Ukraine “Insufficient”… “I will not sell oil”

Ukrainian President Volodymyr Zelensky said on the 3rd, “I cannot call it a serious decision to limit oil prices to a level that is quite comfortable for the budget of a terrorist country (Russia).”

Russia is unacceptable. “We will not accept this upper limit,” Kremlin spokesman Dmitry Peskov said. Mikhail Ulyanov, the Russian ambassador to Austria, mentioned a plan to cut off oil supplies completely, saying, “Starting this year, Europe will live without Russian oil.”
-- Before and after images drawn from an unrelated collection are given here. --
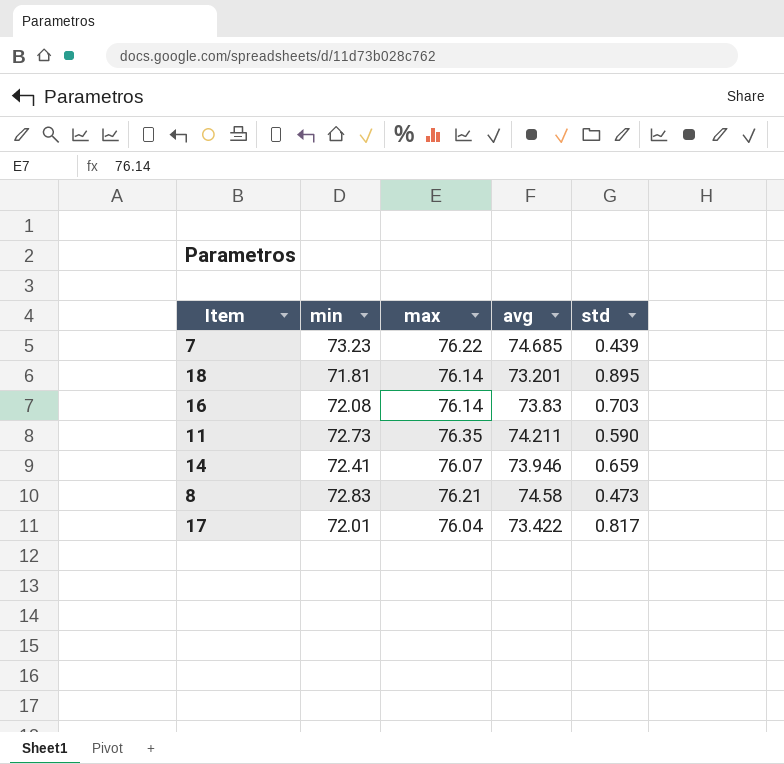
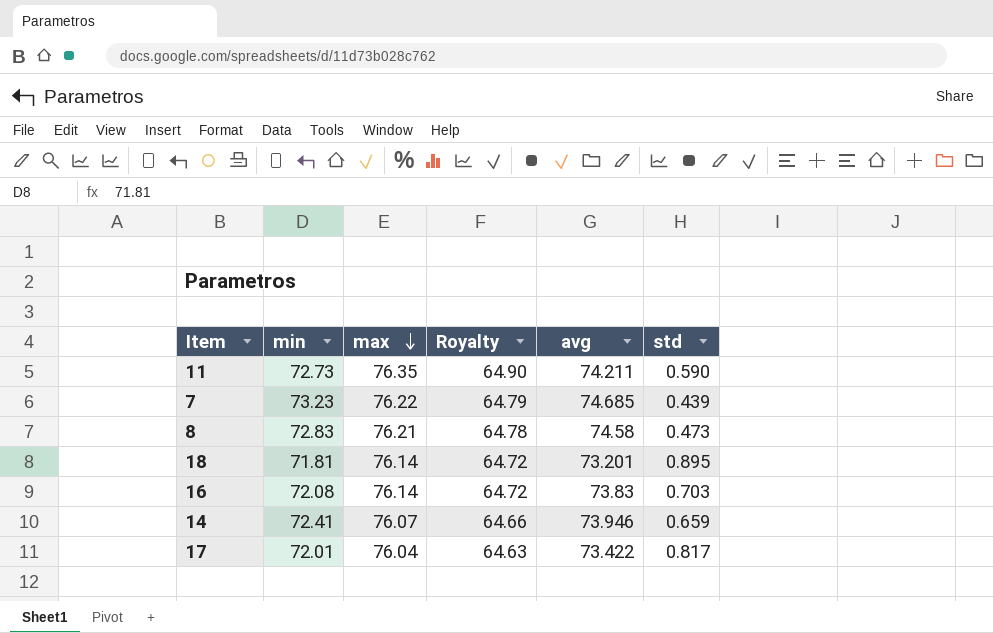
row order: none -> max descending
column Royalty | formula: none -> [max] * 0.85

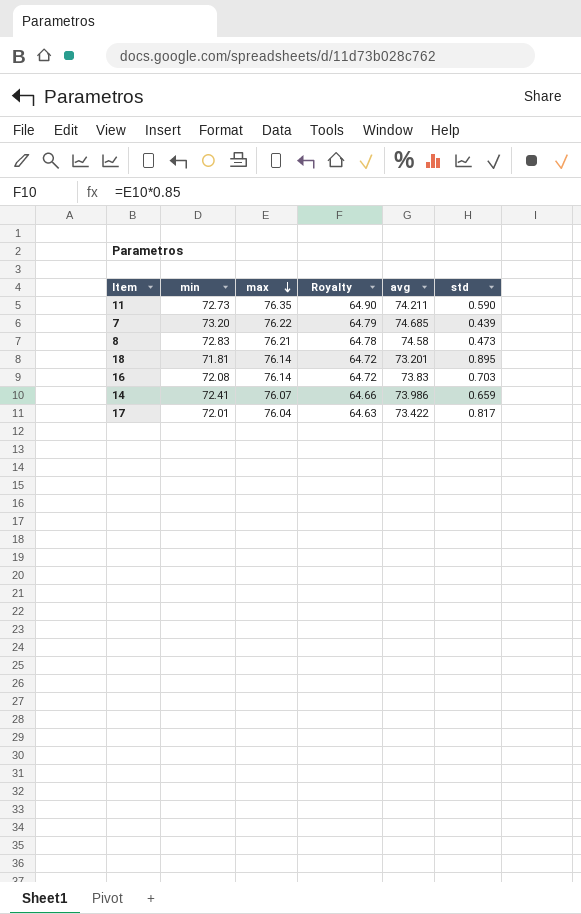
7 | min: 73.23 -> 73.20
14 | avg: 73.946 -> 73.986

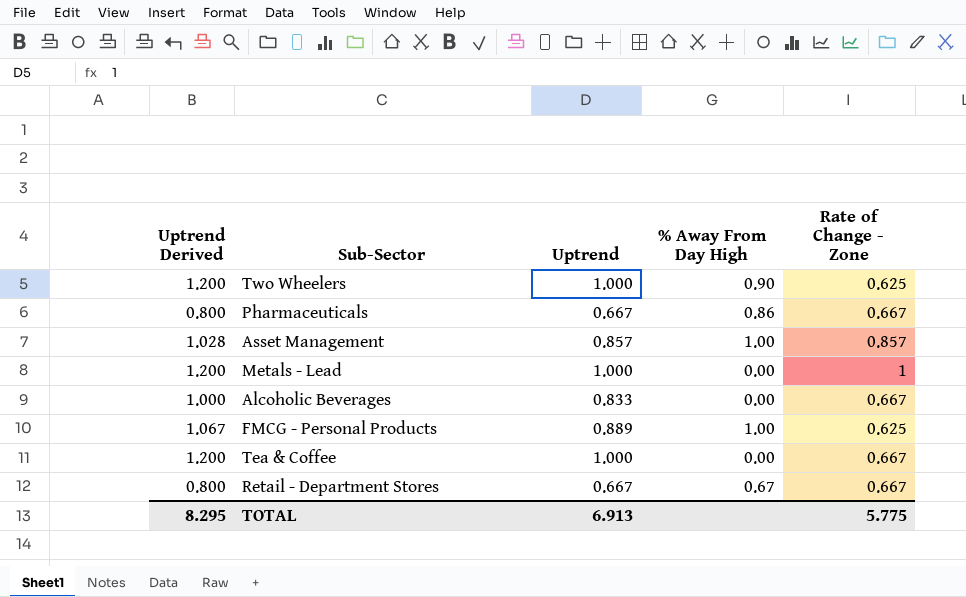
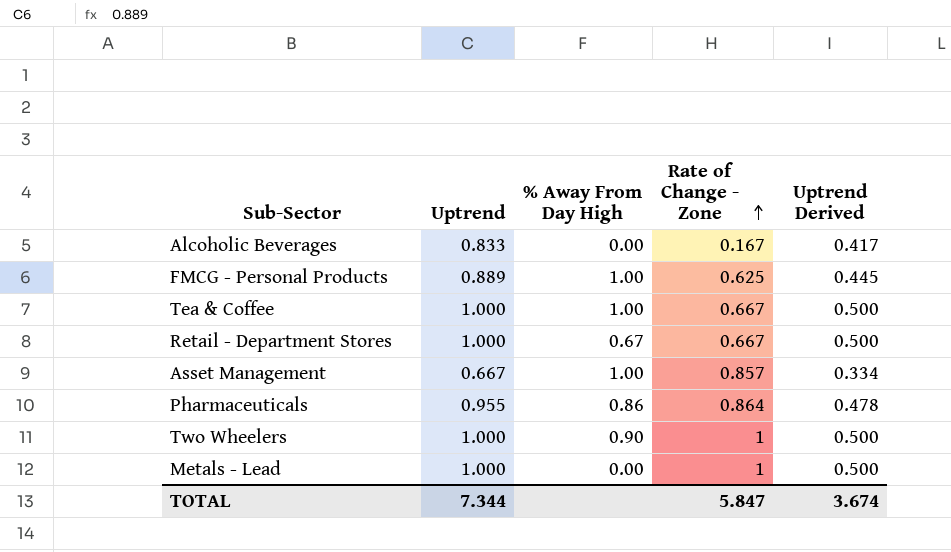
row order: none -> Rate of Change - Zone ascending
column Uptrend Derived | formula: [Uptrend] * 1.2 -> [Uptrend] * 0.5
column Uptrend Derived | position: 1 -> 5
Alcoholic Beverages | Rate of Change - Zone: 0.667 -> 0.167
Tea & Coffee | % Away From Day High: 0.00 -> 1.00
Retail - Department Stores | Uptrend: 0.667 -> 1.000
Asset Management | Uptrend: 0.857 -> 0.667
Pharmaceuticals | Uptrend: 0.667 -> 0.955
Pharmaceuticals | Rate of Change - Zone: 0.667 -> 0.864
Two Wheelers | Rate of Change - Zone: 0.625 -> 1
TOTAL | Uptrend: 6.913 -> 7.344
TOTAL | Rate of Change - Zone: 5.775 -> 5.847
TOTAL | Uptrend Derived: 8.295 -> 3.674

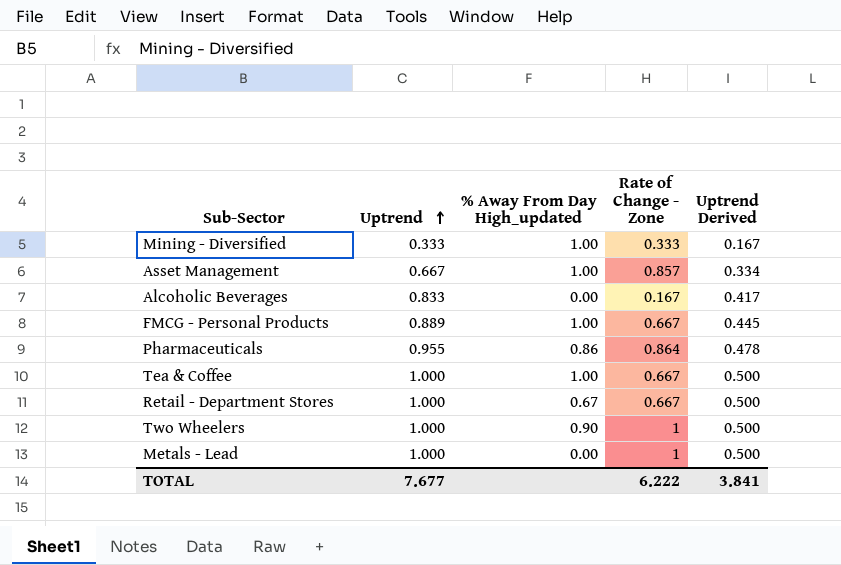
row order: Rate of Change - Zone ascending -> Uptrend ascending
column name: % Away From Day High -> % Away From Day High_updated
row Mining - Diversified: none -> 0.333 | 1.00 | 0.333 | 0.167
FMCG - Personal Products | Rate of Change - Zone: 0.625 -> 0.667
TOTAL | Uptrend: 7.344 -> 7.677
TOTAL | Rate of Change - Zone: 5.847 -> 6.222
TOTAL | Uptrend Derived: 3.674 -> 3.841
Russia is also showing a move to build a transport system that avoids the oil price cap. Countries participating in this system plan to ban maritime services such as insurance and transportation for Russian crude oil exported at prices above the upper limit in the future. The Financial Times (FT) predicted that Russia has acquired more than 100 ships this year and can use them as a ‘shadow fleet’ supplying India, China and Turkey, which are major buyers of its crude oil.

The international community pays attention to changes in oil prices following the implementation of this system. OPEC+, which includes major oil producing countries, holds a regular meeting on the 4th to decide whether to cut production. The FT said it is highly likely that OPEC+ will freeze production at the current level.